Because of these challenges, transit agencies have to revise their schedules more frequently.
And the effects are increasingly noticeable.
As more of these changes go into effect, we want to make sure you’re better prepared — so we’ve made it obvious when a schedule change is expected to affect your daily commute.
Any time a transit agency uploads a change to its schedules, we reflect that change in our app. That’s been the case forever 💁♀️But we wouldn’t make a big deal about it — we’d just show you the updated list of departures.
Well… now we’re making a big deal about it.
Starting today when you tap on a line within Transit, we’ll show you upcoming schedule changes, like:
We’ll also show other changes too, like a transit line running extra trips to a sports game, or a bus with fewer trips when school goes on summer vacation.
We’re able to highlight these changes thanks to some new tools invented by our team, which lets us visualize them and summarize the effects in plain English.
The process is entirely automated: if there’s more than a 3% variation in your transit schedule, we’ll let you know.
Tap on a line, and you’ll be able to see schedule changes by the hour, day, or week.
You can also subscribe to service alerts for any line, and we’ll send you a push notification if the schedule changes.
Don’t see it in the app? We’re slowly rolling out our schedule change alert system to more and more cities. We’re testing it with certain partner cities, and giving early access to Transit Royale subscribers.
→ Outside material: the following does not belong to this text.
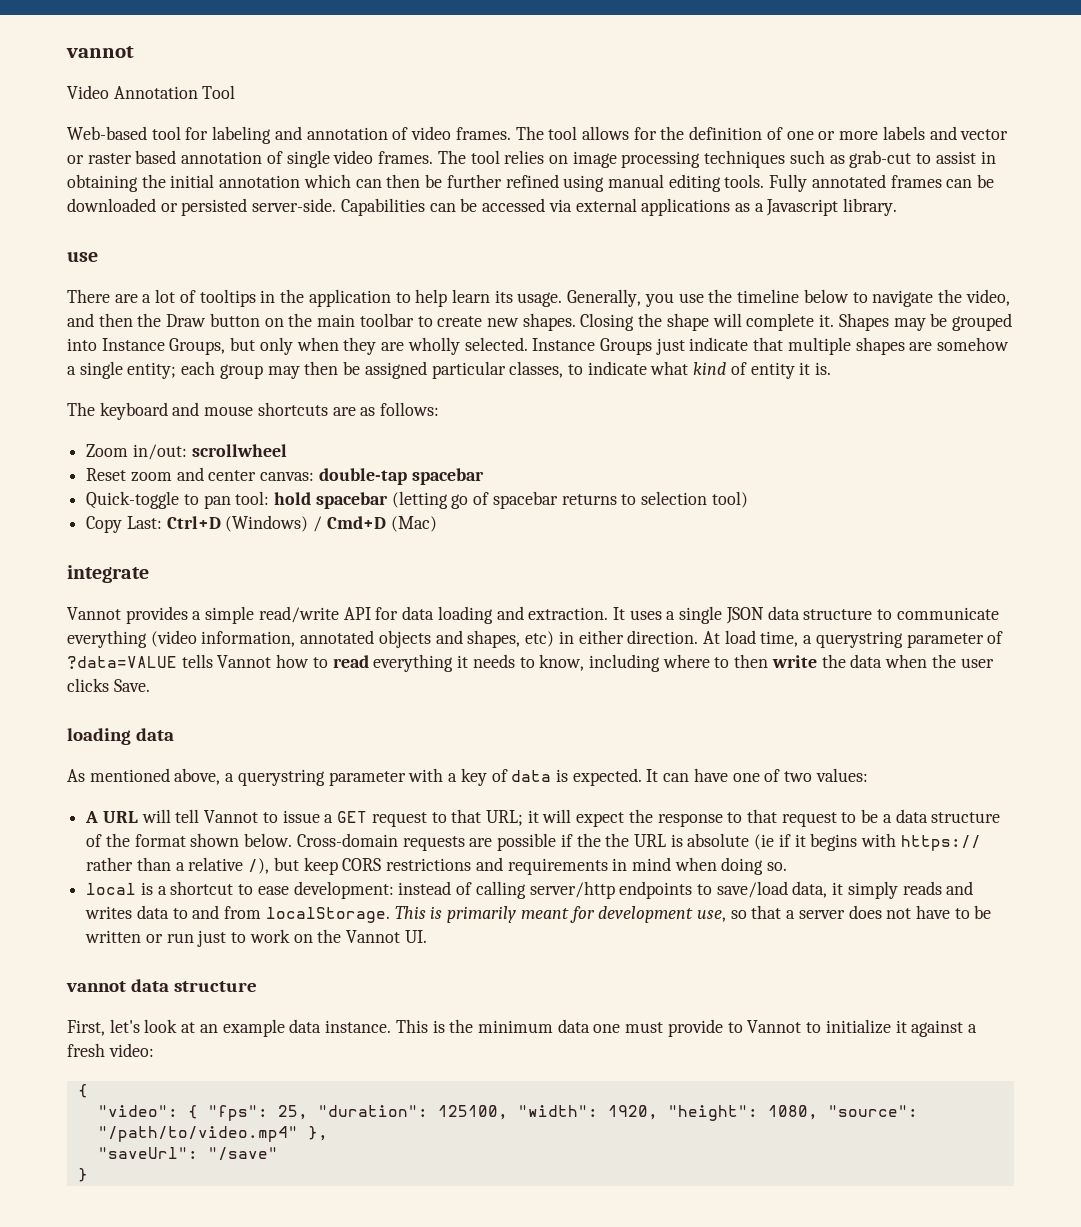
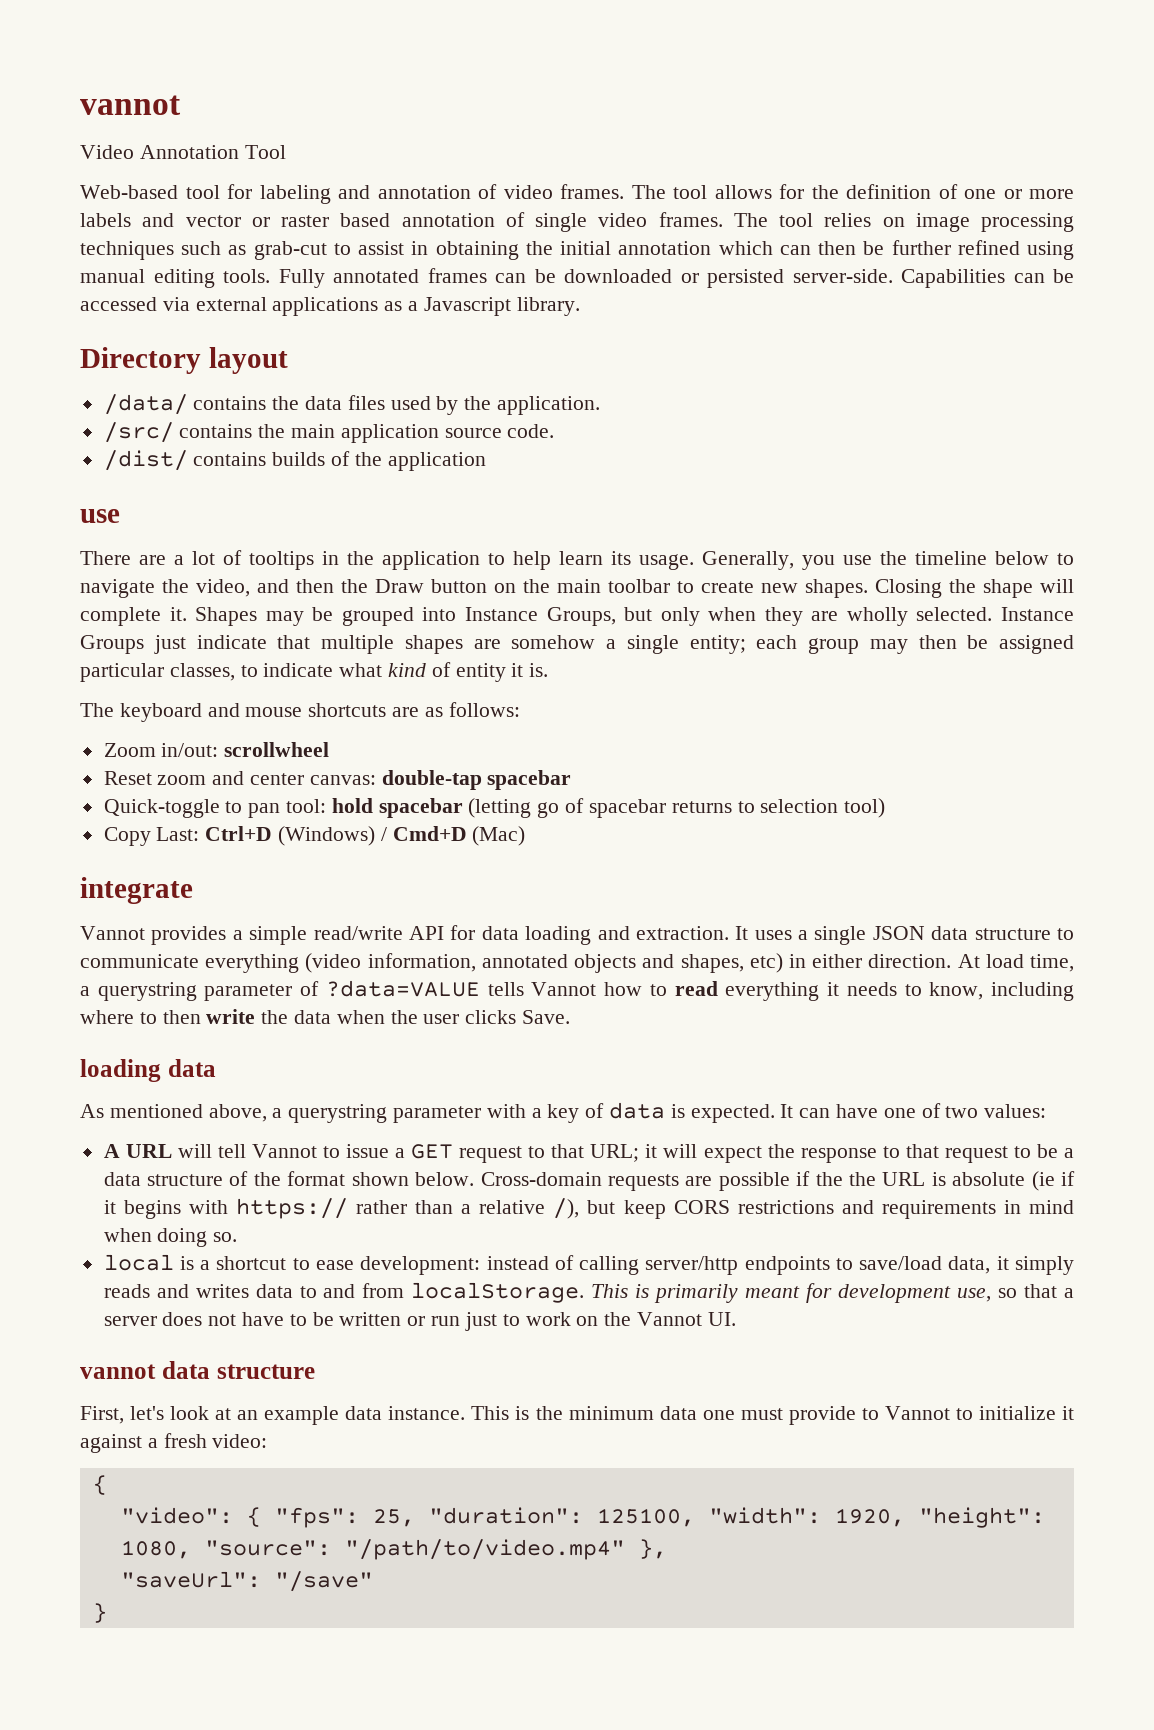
+ Directory layout
+ /data/ contains the data files used by the application.
+ /src/ contains the main application source code.
+ /dist/ contains builds of the application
We’ll be launching to all users and all cities in the coming months.
Moreover, Transit will show you trips that are spontaneously cancelled, even if those cancellations don’t appear in the schedule.
One-off cancellations can be just as disruptive as big scheduled changes. Before, we’d just erase those trips from the list of upcoming departures. But that was a bit too subtle.
Now, when an agency tells us about a cancelled trip (or if we detect missing trips on your line), we’ll strike them out.
At the end of the day, riders can only get more consistent, more frequent service when there’s more buses, and more drivers to overcome the nationwide driver shortage.
We can’t staff transit agencies ourselves. But we can help them fill some gaps in their roster: Transit is working with transit agencies like the MBTA in Boston, KCATA in Kansas City, SEPTA in Philly, and LA Metro in Los Angeles to share job postings for drivers, mechanics, and more.
More than 30 agencies have worked with us to help fill open positions so far, and more than 20,000 Transit users have opened these prompts to check openings at their local transit agency.
Are you a transit agency? Get in touch. We’ll share driver openings to all riders in your area. Looking for a job? Hop behind the wheel, it’s the best seat on the bus 😼
Service isn’t always as predictable as it once was. It’s not something we can change ourselves — but we can minimize the disruption that service changes cause to riders’ lives.
Whether it’s a ten-minute-longer wait between buses, a cancelled trip, a bus running on holiday hours, or an entirely new schedule, we’re letting riders know in advance so they don’t get caught by surprise at the stop.